ABSTRACT Processing bodies (P-bodies) are cytoplasmic foci implicated in the regulation of mRNA translation, storage, and degradation. Key effectors of microRNA (miRNA)-mediated RNA interference (RNAi), such as Argonaute-2 (Ago2), miRNAs, and their cognate mRNAs, are localized to these structures; however, the precise role that P-bodies and their component proteins play in small interfering RNA (siRNA)-mediated RNAi remains unclear. Here, we investigate the relationship between siRNA-mediated RNAi, RNAi machinery proteins, and P-bodies. We show that upon transfection into cells, siRNAs rapidly localize to P-bodies in their native double-stranded conformation, as indicated by fluorescence resonance energy transfer imaging and that Ago2 is at least in part responsible for this siRNA localization pattern, indicating RISC involvement.
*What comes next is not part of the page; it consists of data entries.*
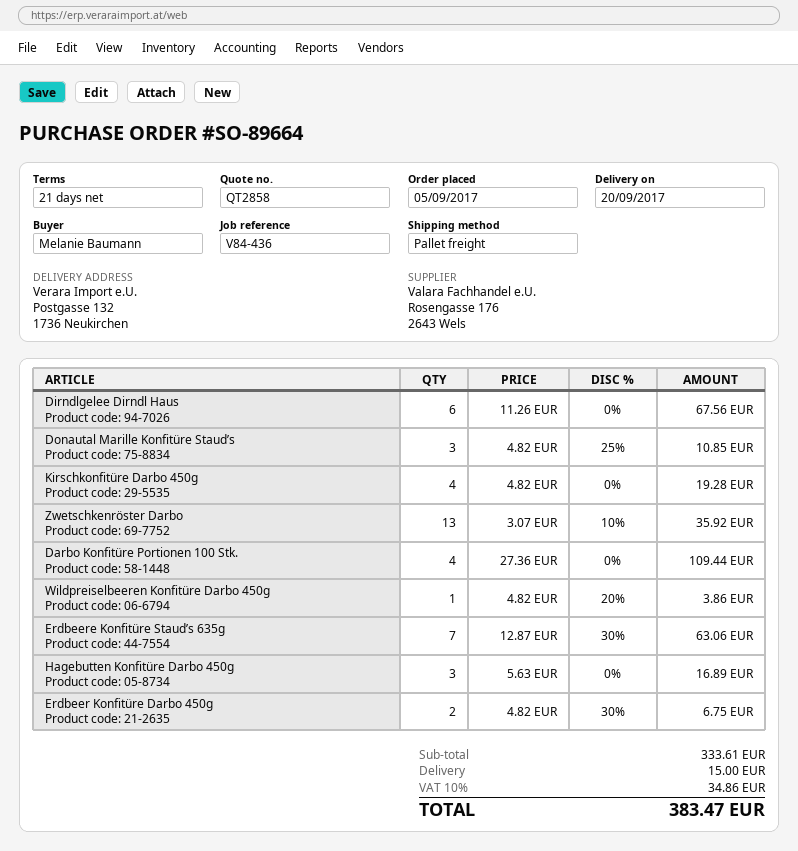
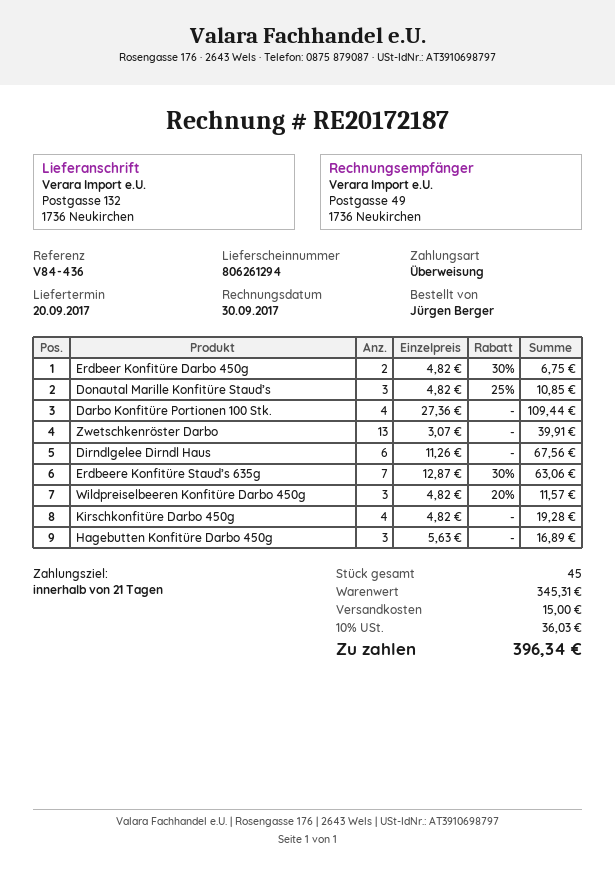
ordered by: Melanie Baumann -> Jürgen Berger
Zwetschkenröster Darbo: 13 x 3.07 - 10% = 35.92 -> 13 x 3.07 = 39.91
Wildpreiselbeeren Konfitüre Darbo 450g: 1 x 4.82 - 20% = 3.86 -> 3 x 4.82 - 20% = 11.57
subtotal: 333.61 -> 345.31
tax: 10% = 34.86 -> 10% = 36.03
total: 383.47 -> 396.34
Furthermore, siRNA transfection induces up-regulated expression of both GW182, a key P-body component, and Ago2, indicating that P-body localization and interaction with GW182 and Ago2 are important in siRNA-mediated RNAi. By virtue of being centers where these proteins and siRNAs aggregate, we propose that the P-body microenvironment, whether as microscopically visible foci or submicroscopic protein complexes, facilitates siRNA processing and siRNA-mediated silencing through the action of its component proteins.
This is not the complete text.